● **AVAILABLE RECORDS**:
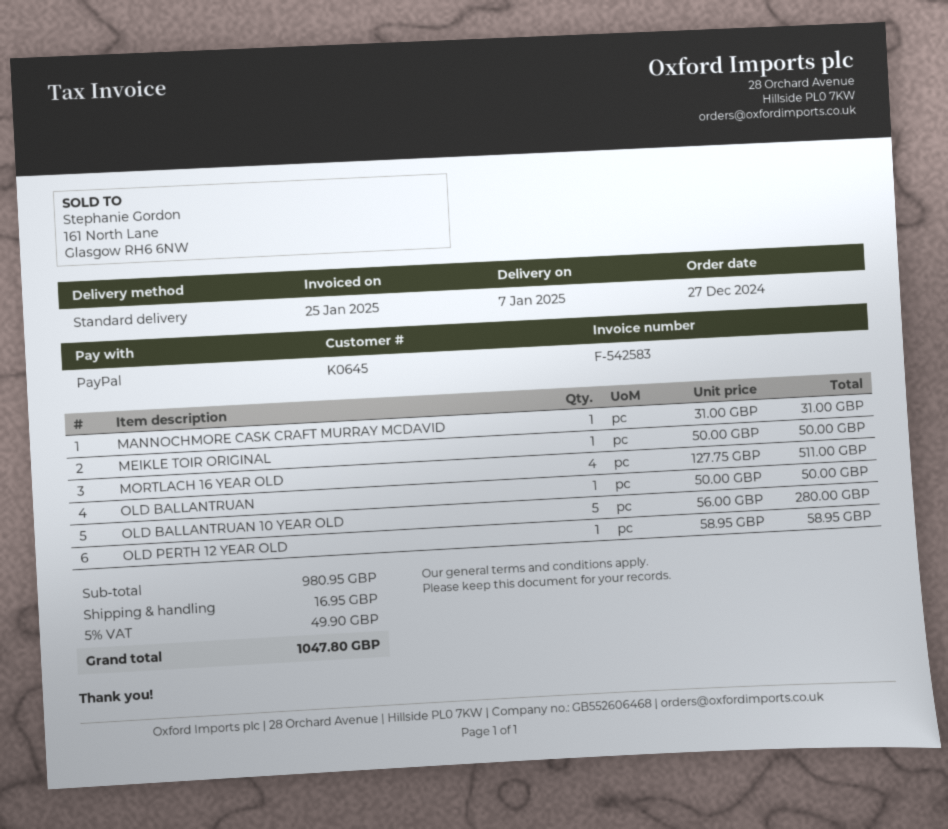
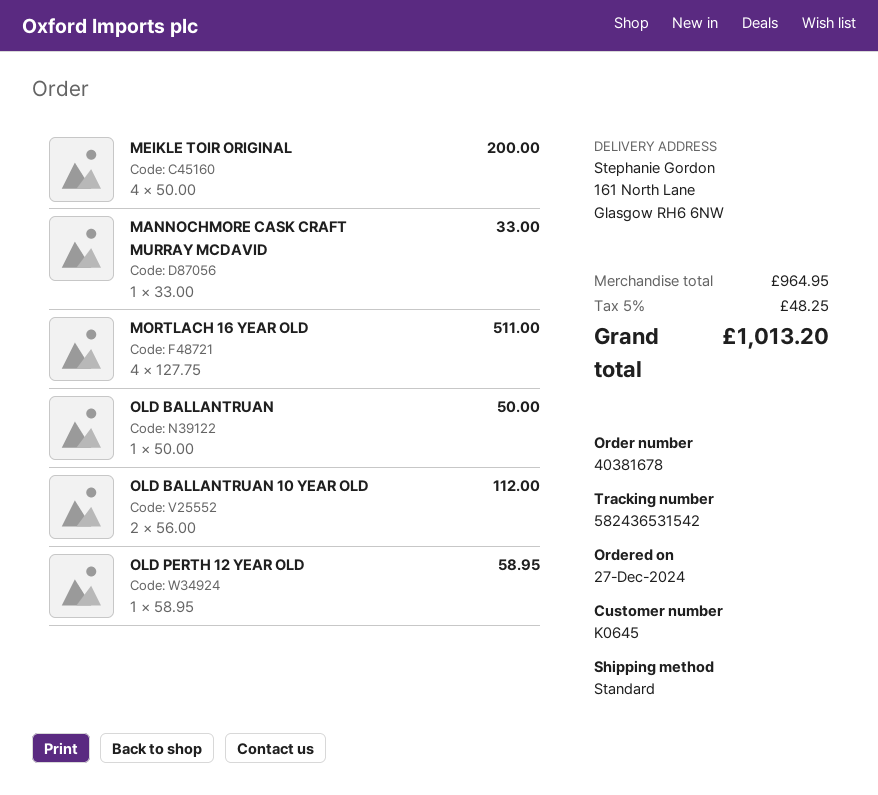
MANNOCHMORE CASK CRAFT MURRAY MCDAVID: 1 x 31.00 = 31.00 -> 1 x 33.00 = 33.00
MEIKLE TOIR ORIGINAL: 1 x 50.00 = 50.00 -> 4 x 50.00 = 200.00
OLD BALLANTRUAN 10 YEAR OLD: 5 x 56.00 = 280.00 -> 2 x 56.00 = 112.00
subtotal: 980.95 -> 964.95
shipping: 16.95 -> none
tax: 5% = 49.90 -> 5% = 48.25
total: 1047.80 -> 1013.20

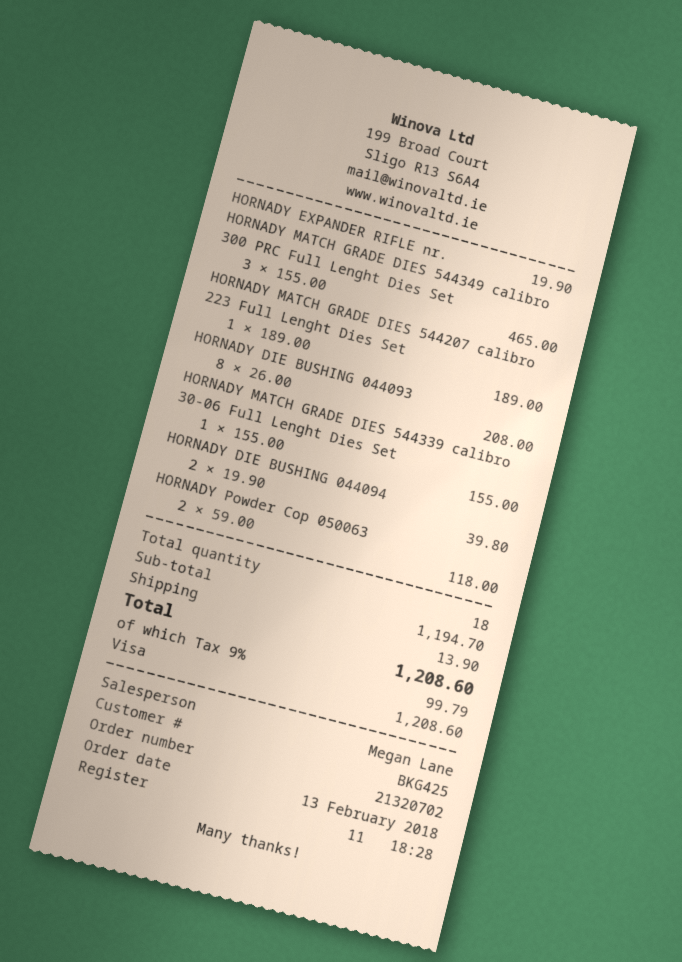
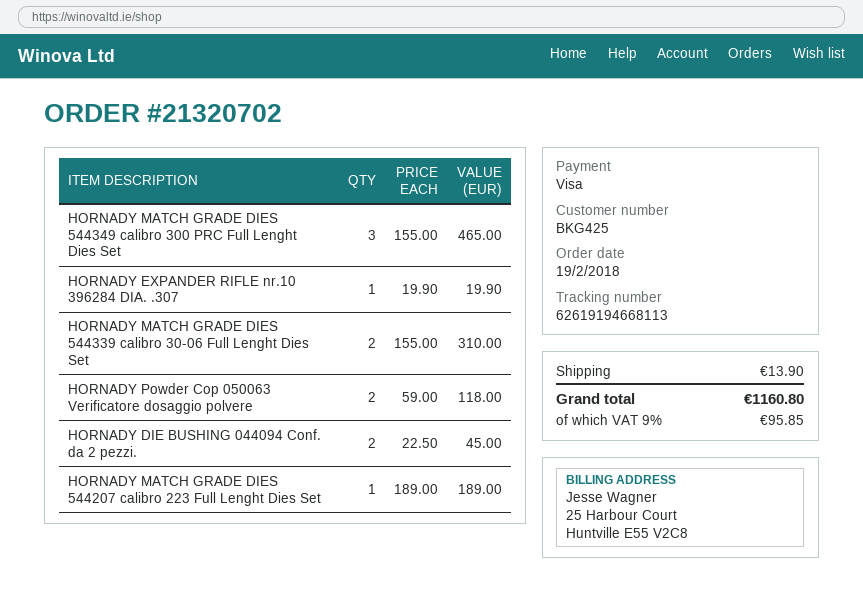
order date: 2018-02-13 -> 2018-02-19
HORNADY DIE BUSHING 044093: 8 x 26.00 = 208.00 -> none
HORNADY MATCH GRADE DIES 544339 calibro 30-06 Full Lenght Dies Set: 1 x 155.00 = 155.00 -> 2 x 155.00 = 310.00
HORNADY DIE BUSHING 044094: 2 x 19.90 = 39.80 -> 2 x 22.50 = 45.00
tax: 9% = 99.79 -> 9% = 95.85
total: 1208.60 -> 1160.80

● **YOUR OBJECTIVE**: Write out all the records exactly, omitting the images.

● **RESULT**:
MANNOCHMORE CASK CRAFT MURRAY MCDAVID: 1 x 31.00 = 31.00 -> 1 x 33.00 = 33.00
MEIKLE TOIR ORIGINAL: 1 x 50.00 = 50.00 -> 4 x 50.00 = 200.00
OLD BALLANTRUAN 10 YEAR OLD: 5 x 56.00 = 280.00 -> 2 x 56.00 = 112.00
subtotal: 980.95 -> 964.95
shipping: 16.95 -> none
tax: 5% = 49.90 -> 5% = 48.25
total: 1047.80 -> 1013.20

order date: 2018-02-13 -> 2018-02-19
HORNADY DIE BUSHING 044093: 8 x 26.00 = 208.00 -> none
HORNADY MATCH GRADE DIES 544339 calibro 30-06 Full Lenght Dies Set: 1 x 155.00 = 155.00 -> 2 x 155.00 = 310.00
HORNADY DIE BUSHING 044094: 2 x 19.90 = 39.80 -> 2 x 22.50 = 45.00
tax: 9% = 99.79 -> 9% = 95.85
total: 1208.60 -> 1160.80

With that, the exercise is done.